The BRE have a phone? I thought they were only allowed to knock on front doors and/or leave threatening notes.

Anonymous said...

StanH: We have our tentacles everywhere, and nobody gets out alive until he pays his quarters and sings the blues. The Boiler Room Elves have been getting uppity lately, but they're very efficient. We leave no turn unstoned, and no money on the table.

Anonymous said...

Bev: We only recently installed the phones, but they are programmed only to dial numbers we have pre-approved, and we monitor all calls, in case they decide to plan a party instead of tending to business.

Anonymous said...

LawHawk,

Since, there has been an uptick on guns being bought, there could be some proof that guns being held in citizen's hands and not relying on the government to protect them... well, the word is on the street that some people have been killed in robberies by upstanding citizens and the criminals have heard about it on the streets, soooo.

Joel

I am on a borrowed computer/notebook. It is really cool, but I prefer my larger screen with a better mouse.

Anonymous said...

Anon/Joel: I guess we'll have to wait for the actual statistics, but the conclusion is completely logical and borne out by the statistics in states which have very liberal gun ownership and concealed carry laws.

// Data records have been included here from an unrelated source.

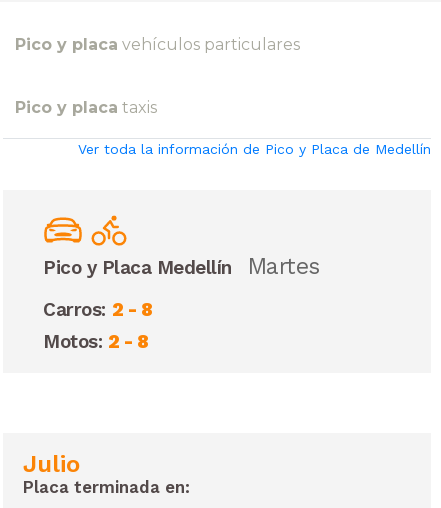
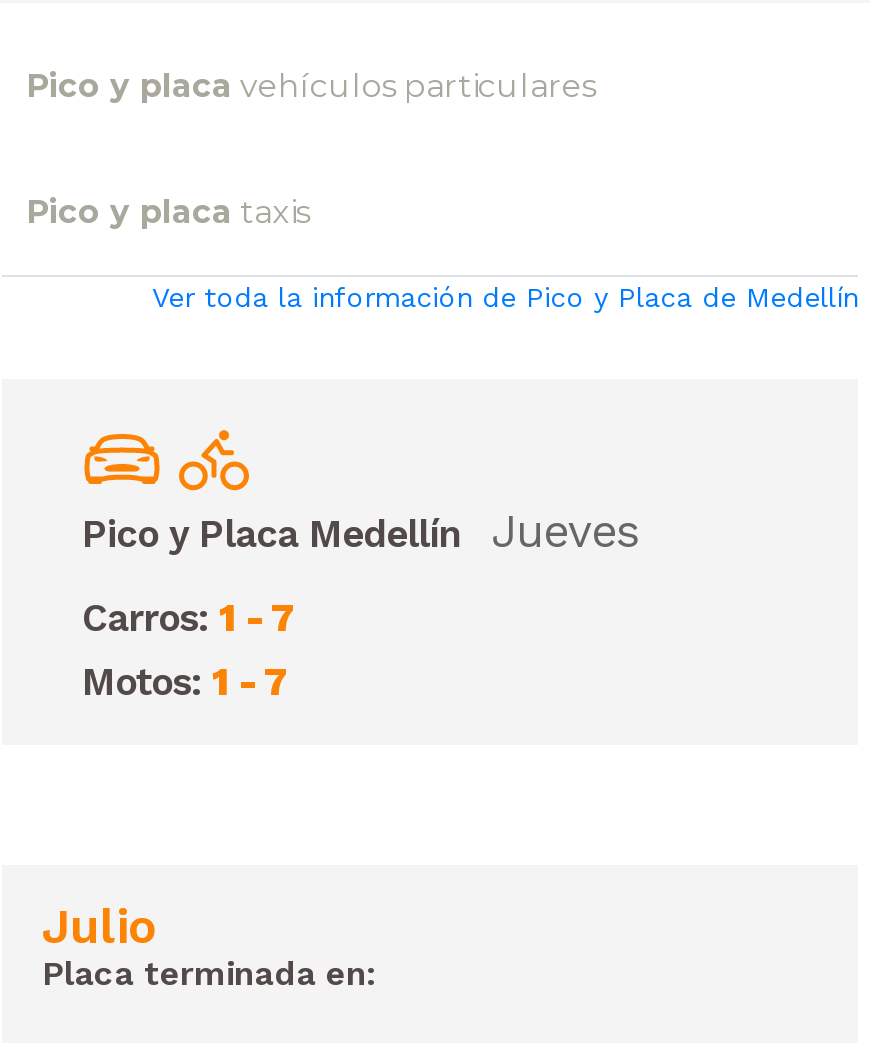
- Martes
+ Jueves

- Carros: 2 - 8
- Motos: 2 - 8
+ Carros: 1 - 7
+ Motos: 1 - 7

I suspect even the ignorant thugs living in their crackhouses have plenty of 52 inch flatscreen TVs to have noticed that law-abiding citizens have no intention of continuing to be sheep led to the slaughter in a slaughterhouse run by leftists and gangsters. My apartment door has the sign "this house protected by Smith & Wesson" and the fact that it's actually a Colt with Remington ammo is a distinction without a difference.

My .357 magnum loaded with 125 grain brass-jacketed hollow points is not intended either to wound or for target practice. It has one purpose only. My other guns are for sport.

If the Supreme Court declares that Chicago's gun laws violate the strict guidelines set down in Heller, we'll be on our way to being able to do for ourselves what the police can't do for us. Knowing what might be waiting for them behind that citizen's door has an amazing sobering affect on thugs drunk with bloodlust.